For Justice Gascon, who dissented in part, (along with Chief Justice Wagner and Justice Rowe), the allegation that a wrongful act occurred on the property of a respondent is not sufficient to establish the respondent's direct liability, especially if the evidence does not specifically relate to that respondent. As for authorizing the class action against the Oratory, doing so has the effect of lowering"the minimum threshold " established in Infineon and Vivendi, "so much so that the condition set out in art. 575(2) C.C.P." would become irrelevant”.[25]
Justice Côté (dissenting) reasoning - which favours a more robust application of authorization criteria within the limits traced by Infineon and Videndi - agrees, stating that "courts must be careful not to lower the "relatively low standard" described by the Court in Infineon (para. 89) and make it a mere formality".[26] For Justice Côté, the burden on the applicant requires more than simply establishing that "the application is not frivolous or clearly unfounded".[27]

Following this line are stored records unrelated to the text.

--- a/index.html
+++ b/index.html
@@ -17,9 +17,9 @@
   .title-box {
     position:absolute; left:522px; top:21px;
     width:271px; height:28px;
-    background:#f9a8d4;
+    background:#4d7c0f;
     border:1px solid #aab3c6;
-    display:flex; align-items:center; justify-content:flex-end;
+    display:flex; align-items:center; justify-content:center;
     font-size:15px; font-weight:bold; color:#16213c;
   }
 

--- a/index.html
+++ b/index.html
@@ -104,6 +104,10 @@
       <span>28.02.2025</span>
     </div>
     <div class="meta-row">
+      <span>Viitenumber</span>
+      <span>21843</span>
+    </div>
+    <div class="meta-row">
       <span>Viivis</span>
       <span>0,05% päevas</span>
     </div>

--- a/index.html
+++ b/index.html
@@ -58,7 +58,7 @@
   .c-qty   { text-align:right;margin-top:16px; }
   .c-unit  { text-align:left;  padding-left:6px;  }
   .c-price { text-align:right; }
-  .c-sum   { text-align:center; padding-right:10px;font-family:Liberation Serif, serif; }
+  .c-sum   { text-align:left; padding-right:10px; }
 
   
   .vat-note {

More than a divergence with respect to the application of the criteria for authorization, there appears to be a conceptual divergence among Supreme Court justices as to the nature and scope of authorization itself. For the majority, minimalist allegations supported by contextual evidence and supplemented by certain logical and legal inferences may be sufficient to establish an arguable case. But for the dissenting justices, the courts cannot fill the gaps in the application for authorization with inferences that are not firmly rooted in the allegations and evidence.

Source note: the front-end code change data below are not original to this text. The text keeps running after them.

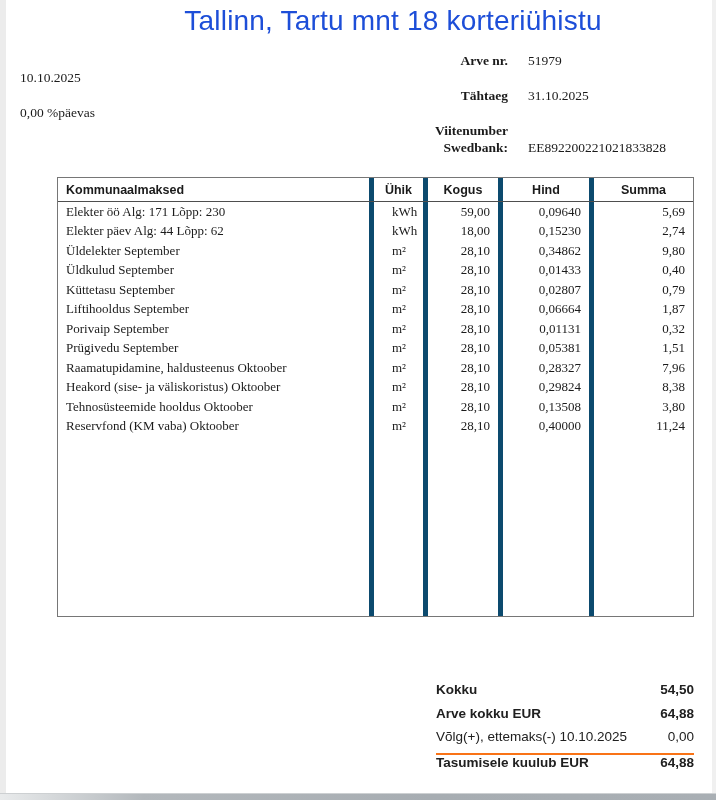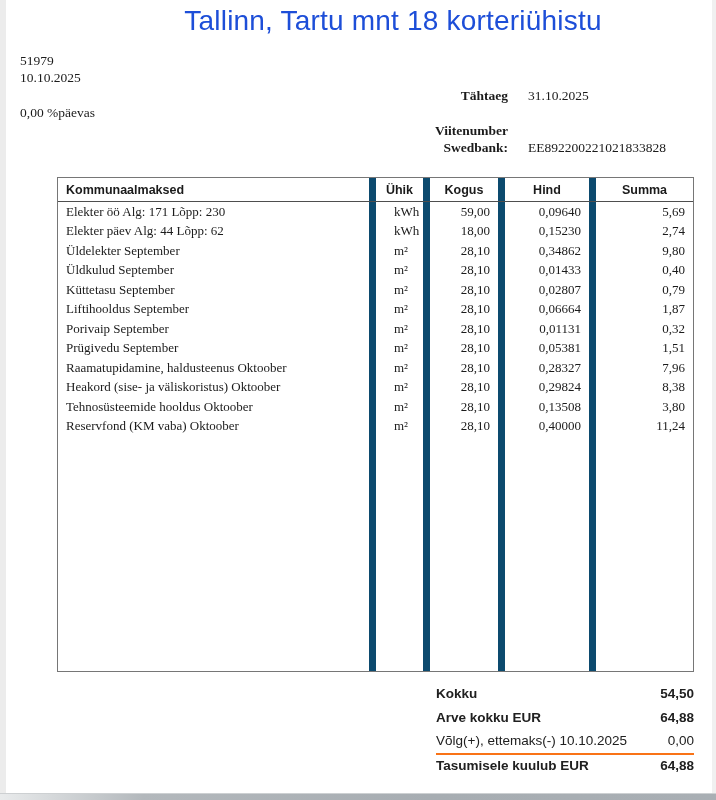--- a/index.html
+++ b/index.html
@@ -68,6 +68,7 @@
   <div class="meta-block">
 
       <div class="meta-row">
+        <div class="meta-label">Arve nr.</div>
         <div class="meta-value">51979</div>
       </div>
 

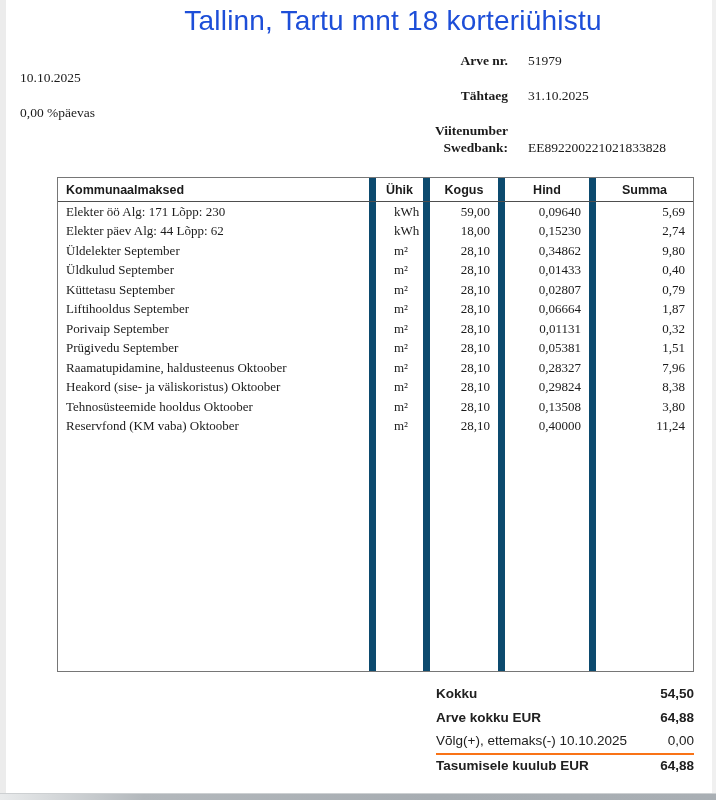--- a/index.html
+++ b/index.html
@@ -24,7 +24,7 @@
   .meta-value { margin-left:20px; white-space:pre; }
 
   .invoice-table {
-    position:absolute; top:177px; left:57px; width:637px; height:495px;
+    position:absolute; top:177px; left:57px; width:637px; height:440px;
     border:1px solid #767676; display:flex; flex-direction:column; box-sizing:border-box;
   }
   .t-grid { display:grid; grid-template-columns:311px 54px 75px 91px 1fr; }

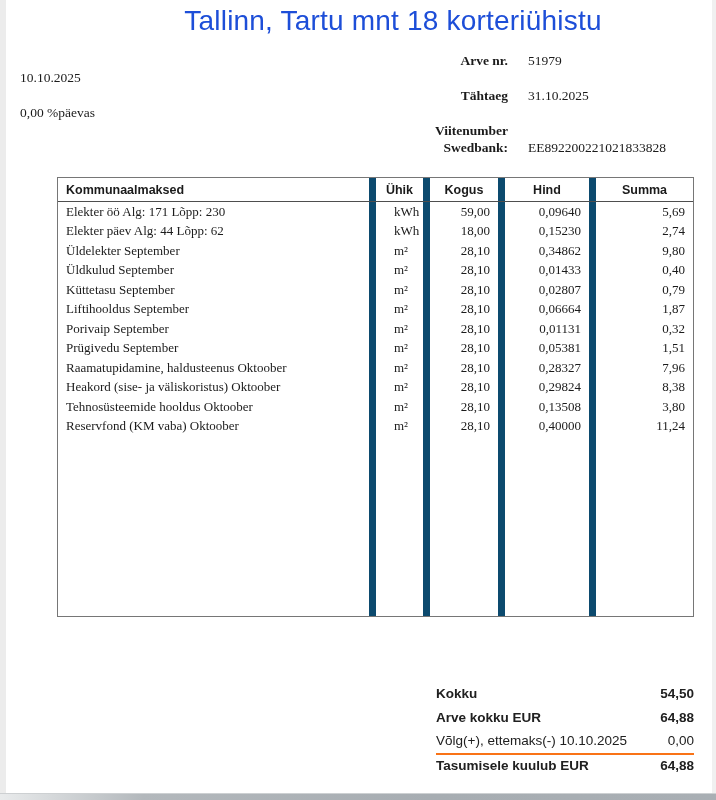--- a/index.html
+++ b/index.html
@@ -35,7 +35,7 @@
   .t-row { height:19.5px; font-size:13px; }
   .t-filler { flex:1; }
   .cell { display:flex; align-items:center; height:100%; box-sizing:border-box; overflow:hidden; }
-  .b-left { border-left:7px solid #0c4a6e; }
+  .b-left { border-left:5px solid #0c4a6e; }
   .cell.desc  { padding-left:8px; justify-content:flex-start; }
   .cell.unit  { padding-left:18px; justify-content:flex-start; }
   .cell.num   { padding-right:8px; justify-content:flex-end; }

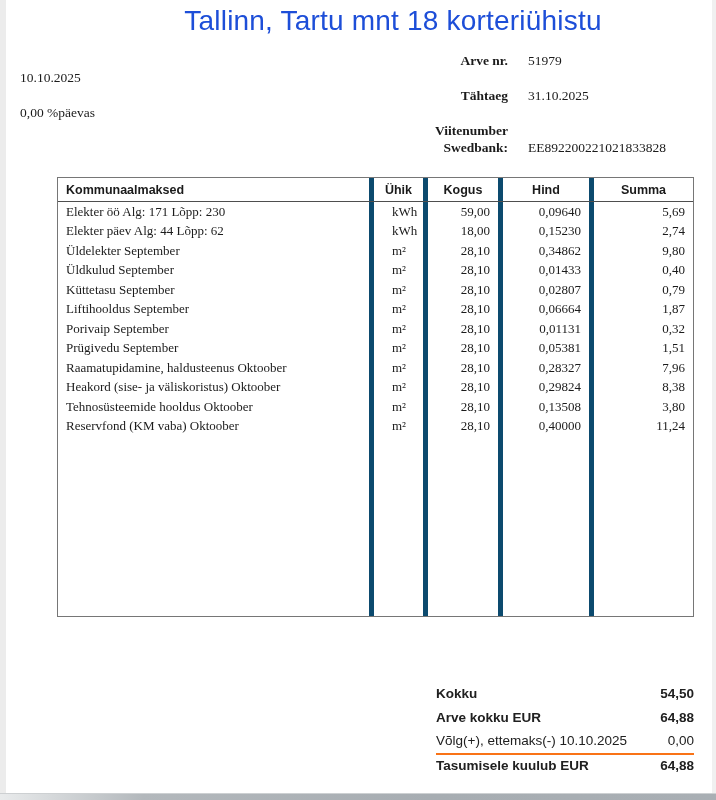--- a/index.html
+++ b/index.html
@@ -45,7 +45,7 @@
     position:absolute; top:682px; left:436px; width:258px;
     font-family:"Liberation Sans", sans-serif; font-size:13.5px; color:#202020;
   }
-  .s-row { display:flex; justify-content:space-between; align-items:center; height:23.6px; box-sizing:border-box; }
+  .s-row { display:flex; justify-content:space-between; height:23.6px; box-sizing:border-box; }
   .s-row.rule-above { border-top:2px solid #f97316; }
   .s-label.bold, .s-value.bold { font-weight:bold; }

As Justice Gascon J. observes, "in Infineon and Vivendi, the conditions for authorization, including the sufficiency of the alleged facts — which are assumed to be true — must be interpreted and applied broadly, where allegations are vague, general and imprecise, a judge can neither presume the existence of something that they do not contain nor infer something that could have been included in them."[28]
Reading between the lines of an application for authorisation is not the same as presuming the "existence of something that they do not contain nor infer something that could have been included in them" [29].
This conceptual divergence is all the more striking when one considers that the majority's reasoning departs from that of the Court's three civil law judges (including Chief Justice Wagner, who wrote the Infineon and Vivendi decisions with Justice LeBel). In principle, these civil law judges, who come from a distinct legal tradition, have the role of ensuring the evolution of Quebec's distinct substantive and procedural law.
Has the Supreme Court Improved the Application of Canadian Law?
Far from clarifying or improving the law on class actions, the decision in St. Joseph’s Oratory of Mount Royal risks complicating it further by proposing different and irreconcilable conceptual models. Although the majority's reasoning is now the law of the land in Québec, this reasoning may encourage the authorization of class actions based on assertions, legal conclusions, and evidentiary elements that are equally lacking in tangible facts. This makes the line between judicial stewardship and mere rubber stamping even more difficult to draw, thereby complicating the role of judges of first instance, who must hear and decide applications for authorization, and practitioners, who must counsel and represent their clients effectively.